START Given records
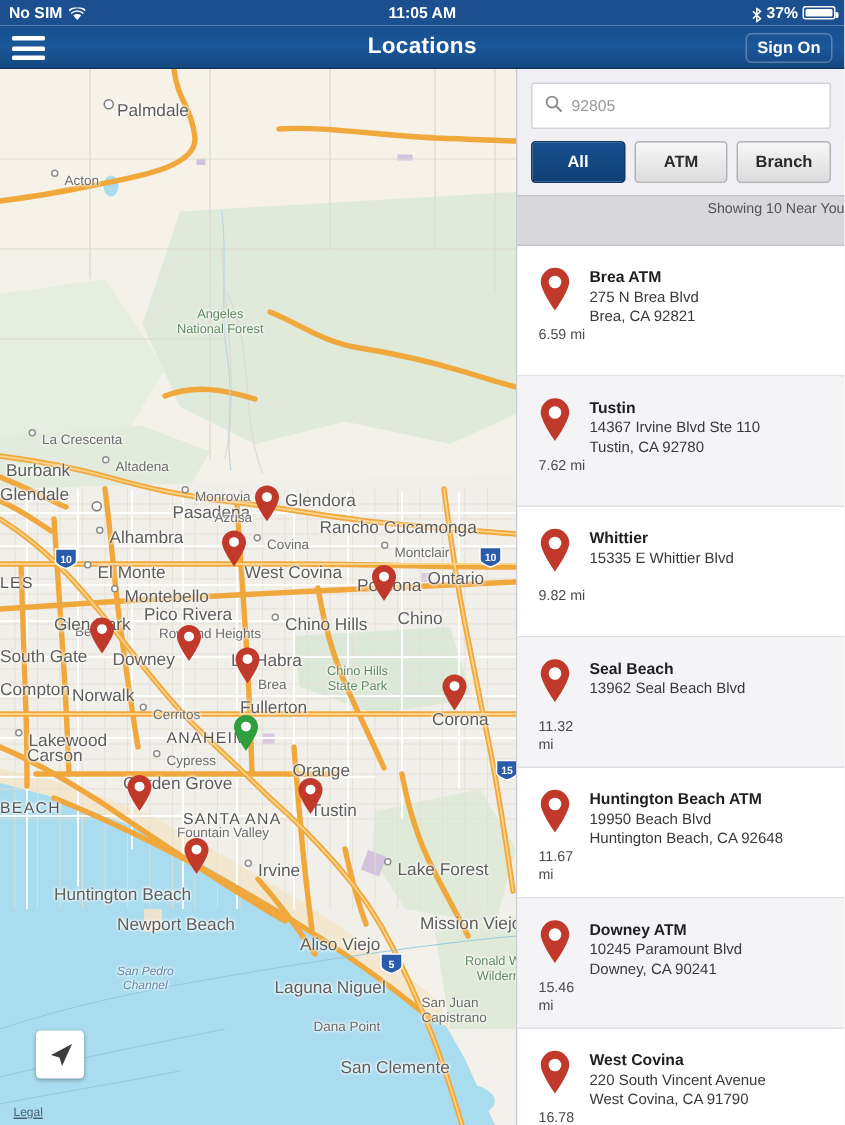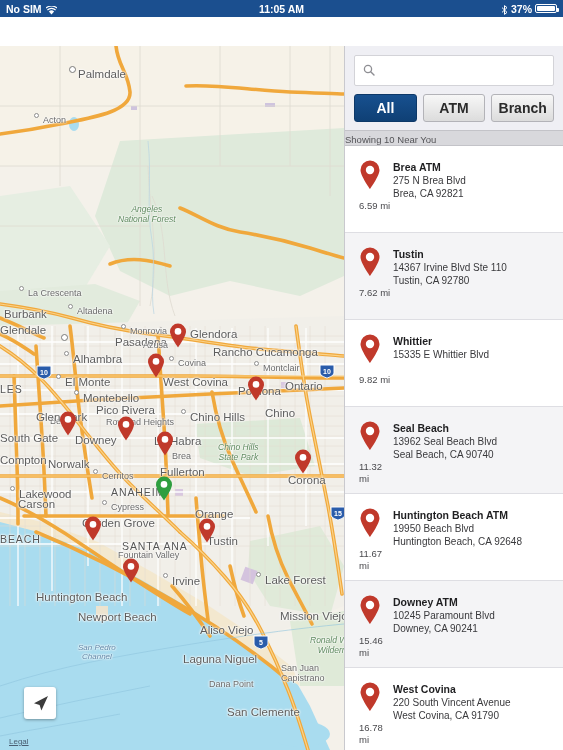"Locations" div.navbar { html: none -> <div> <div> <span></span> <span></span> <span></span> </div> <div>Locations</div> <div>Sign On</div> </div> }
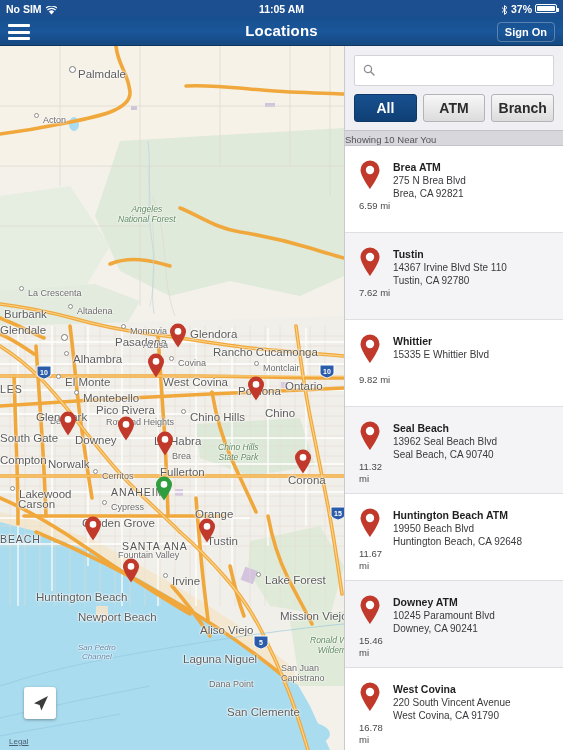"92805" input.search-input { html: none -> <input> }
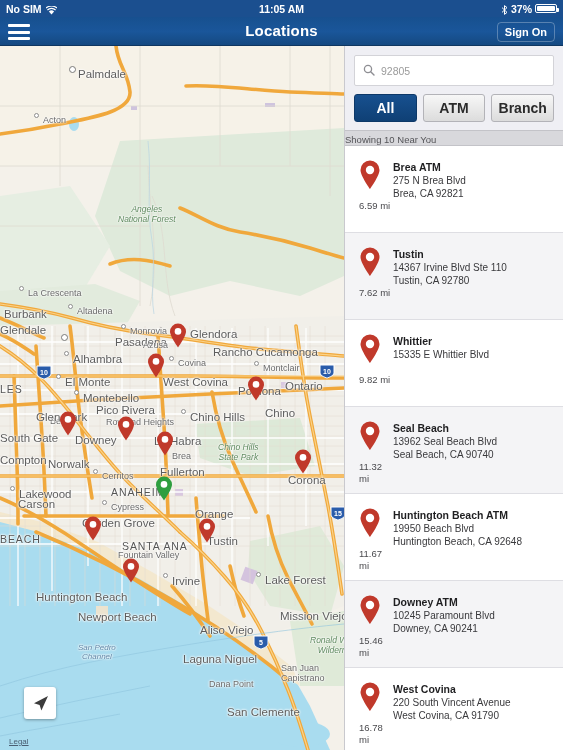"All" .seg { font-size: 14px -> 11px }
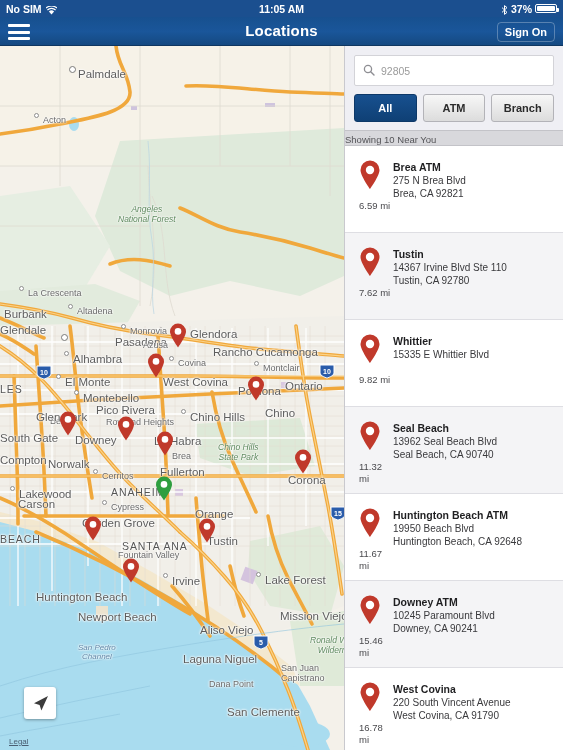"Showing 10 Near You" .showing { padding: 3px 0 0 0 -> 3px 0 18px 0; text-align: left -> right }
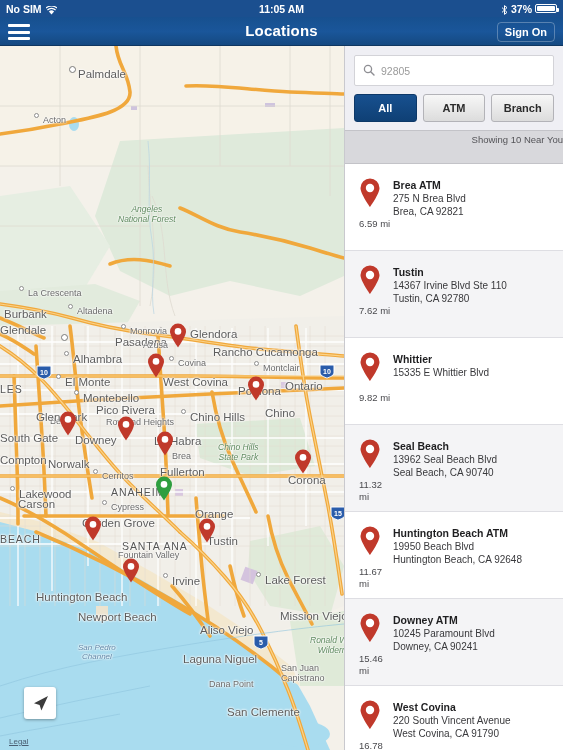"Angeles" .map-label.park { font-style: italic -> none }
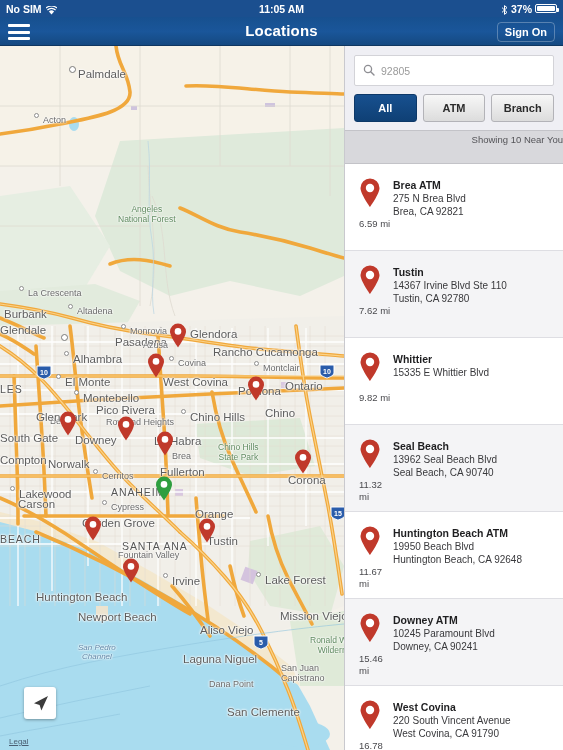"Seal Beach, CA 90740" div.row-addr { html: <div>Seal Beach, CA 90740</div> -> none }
END Given records
■ Task prompt ■
Make an exact copy of the whole listing, but don't bring over any pictures.

■ Solution to this problem ■
"Locations" div.navbar { html: none -> <div> <div> <span></span> <span></span> <span></span> </div> <div>Locations</div> <div>Sign On</div> </div> }
"92805" input.search-input { html: none -> <input> }
"All" .seg { font-size: 14px -> 11px }
"Showing 10 Near You" .showing { padding: 3px 0 0 0 -> 3px 0 18px 0; text-align: left -> right }
"Angeles" .map-label.park { font-style: italic -> none }
"Seal Beach, CA 90740" div.row-addr { html: <div>Seal Beach, CA 90740</div> -> none }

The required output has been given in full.